El cuello de botella de la IA no siempre es la tecnología

Mauricio Monge

Corporate Marketing & Communications Manager, Novacomp

Mauricio Monge

Corporate Marketing & Communications Manager, Novacomp

Muchas empresas ya tienen ideas claras sobre dónde podrían aplicar inteligencia artificial: procesos manuales, tareas repetitivas, análisis que consumen demasiado tiempo, fricciones en atención al cliente o decisiones que podrían apoyarse mejor en datos.

El reto aparece cuando esas ideas tienen que convertirse en iniciativas reales.

En muchos casos, las áreas de negocio dependen de equipos de tecnología que ya están atendiendo prioridades críticas: infraestructura, seguridad, mantenimiento, integraciones, desarrollo y continuidad operativa. No necesariamente existe resistencia a la IA; simplemente no siempre hay capacidad disponible para analizar cada oportunidad y llevarla rápidamente a ejecución.

El resultado es que muchas buenas ideas quedan esperando.

Del problema al caso de uso

Una necesidad de negocio no llega formulada como un proyecto de inteligencia artificial. Operaciones puede detectar un proceso demasiado lento. Finanzas puede querer reducir tareas manuales. Servicio al cliente puede necesitar responder más rápido. Recursos Humanos puede tener grandes volúmenes de información que analizar.

El problema está identificado, pero todavía falta determinar si la IA realmente es la mejor respuesta y cómo implementarla.

Ahí es donde un proceso de AI Discovery puede generar valor. Su objetivo no es buscar dónde “poner IA”, sino entender los principales retos de la organización e identificar cuáles pueden convertirse en casos de uso viables y con impacto real.

Esto implica analizar preguntas clave como:

  • ¿Qué procesos generan mayor fricción o consumo de tiempo?
  • ¿Dónde existe una oportunidad clara de automatización?
  • ¿Qué información o datos están disponibles?
  • ¿Qué impacto podría generar la iniciativa?
  • ¿Qué tan compleja sería su implementación?
  • ¿Cuál podría llevarse rápidamente a un piloto?

Priorizar antes de implementar

Uno de los principales errores en IA es intentar avanzar con demasiados casos al mismo tiempo. No todas las oportunidades tienen el mismo impacto ni la misma viabilidad. Algunas pueden convertirse rápidamente en pilotos; otras requieren primero mejorar datos, procesos o infraestructura.

Por eso, el discovery también permite priorizar.

La organización puede construir una hoja de ruta con iniciativas de corto, mediano y largo plazo, en lugar de dispersar recursos en múltiples experimentos que difícilmente llegarán a producción.

Además, permite conectar dos perspectivas fundamentales: el negocio conoce el problema y tecnología conoce las restricciones.

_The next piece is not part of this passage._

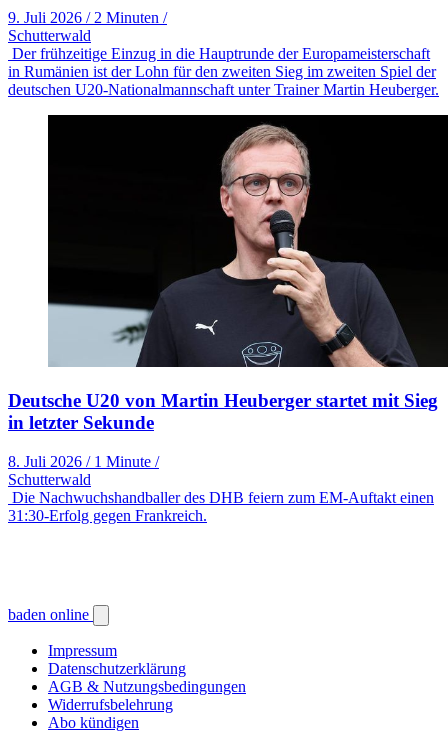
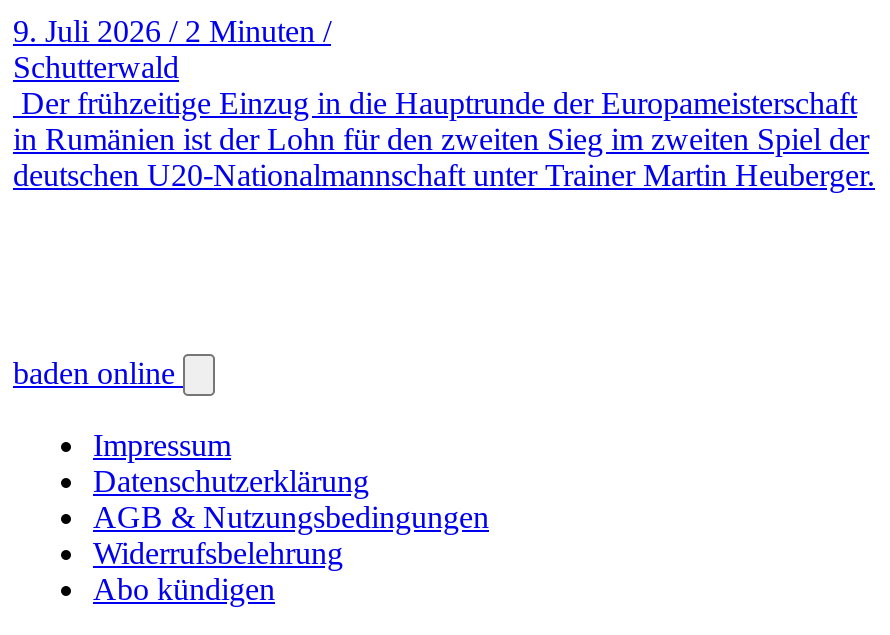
[8,114,445,524] [image] | Deutsche U20 von Martin Heuberger startet mit Sieg | in letzter Sekunde | 8. Juli 2026 / 1 Minute / | Schutterwald | Die Nachwuchshandballer des DHB feiern zum EM-Auftakt einen | 31:30-Erfolg gegen Frankreich. -> none

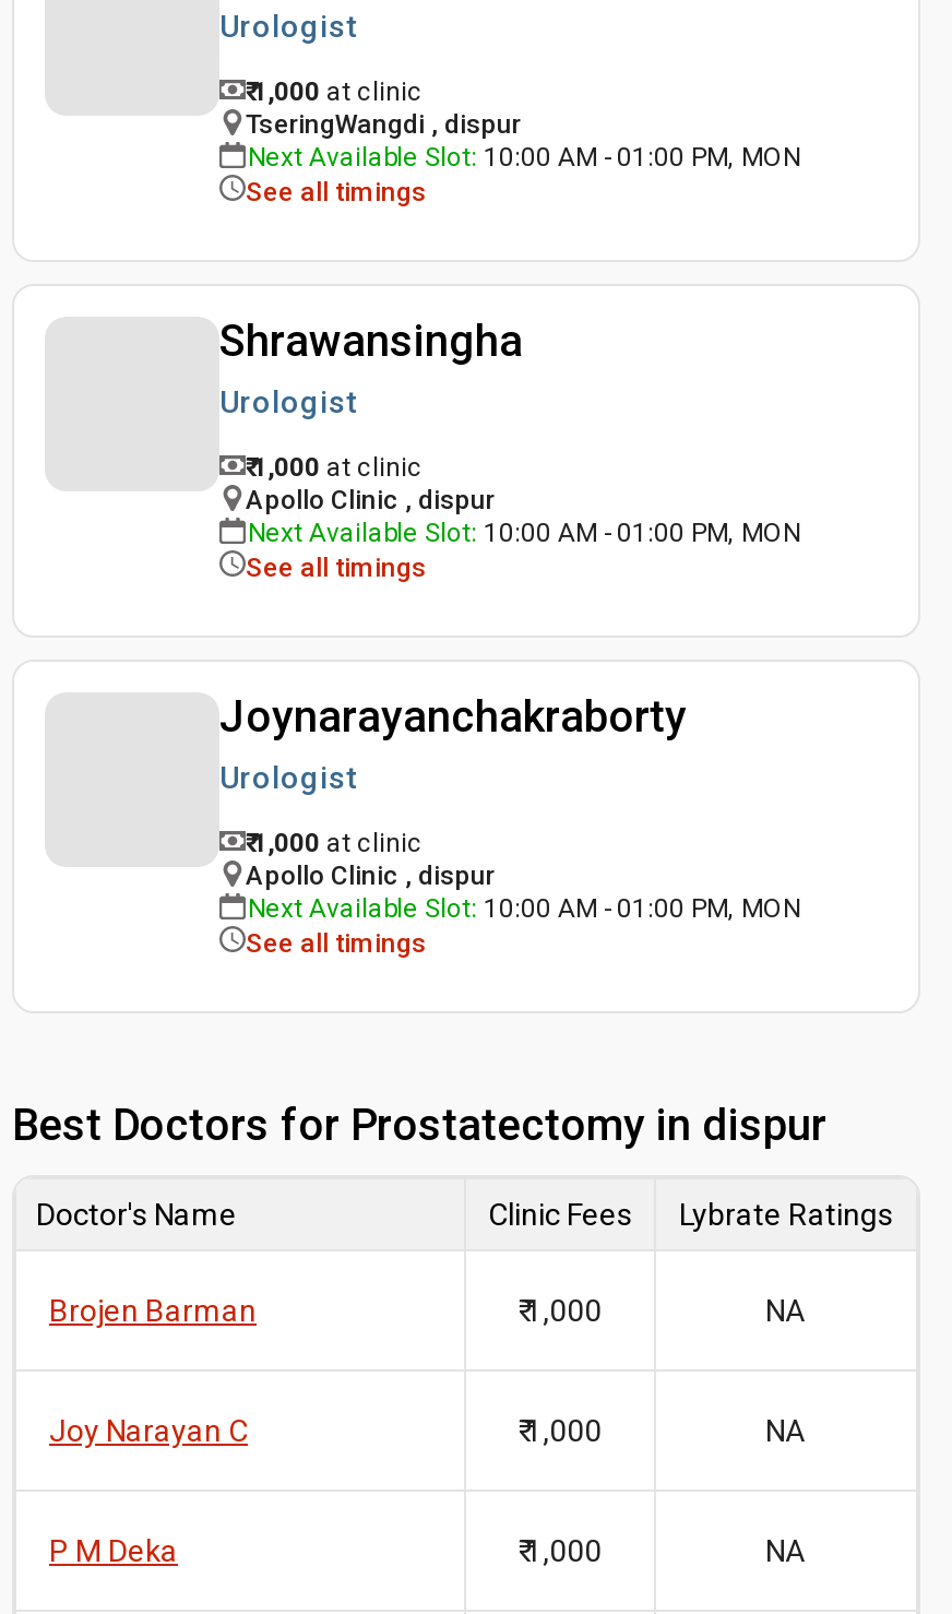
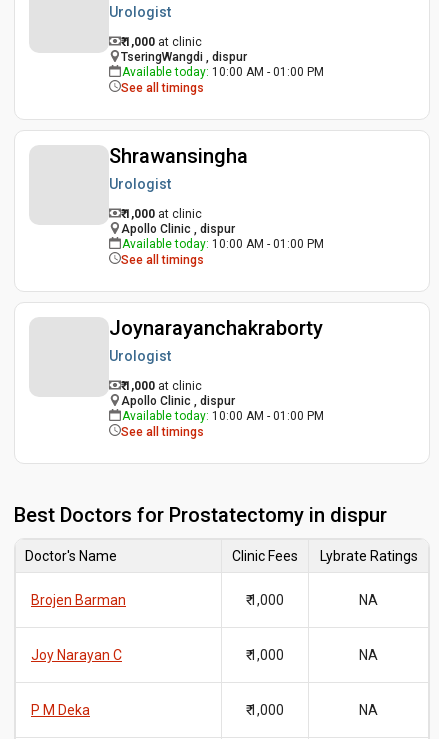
[248,142,800,173] Next Available Slot: 10:00 AM - 01:00 PM, MON -> [122,65,324,79] Available today: 10:00 AM - 01:00 PM
[248,518,800,548] Next Available Slot: 10:00 AM - 01:00 PM, MON -> [122,237,324,251] Available today: 10:00 AM - 01:00 PM
[248,893,800,924] Next Available Slot: 10:00 AM - 01:00 PM, MON -> [122,409,324,423] Available today: 10:00 AM - 01:00 PM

Cuando ambas trabajan sobre una misma priorización, resulta mucho más sencillo avanzar de una idea hacia una solución concreta.

La capacidad de ejecución también importa

La ventaja competitiva no estará únicamente en quién tenga acceso a mejores herramientas de IA. También estará en qué organizaciones desarrollen la capacidad de identificar oportunidades, evaluarlas y convertirlas rápidamente en iniciativas de negocio.

La velocidad importa, pero no se trata de implementar IA por implementar. Se trata de avanzar con foco, seleccionar los casos correctos y generar resultados que permitan aprender y escalar.

Desde Novacomp acompañamos a las organizaciones precisamente en este proceso de AI Discovery, trabajando con líderes de negocio y equipos de tecnología para analizar procesos, identificar oportunidades, priorizar casos de uso y construir una hoja de ruta hacia la ejecución.

Porque muchas veces el principal reto de la inteligencia artificial no es encontrar una idea: es saber cuál vale la pena ejecutar primero y cómo convertirla en resultados reales de negocio.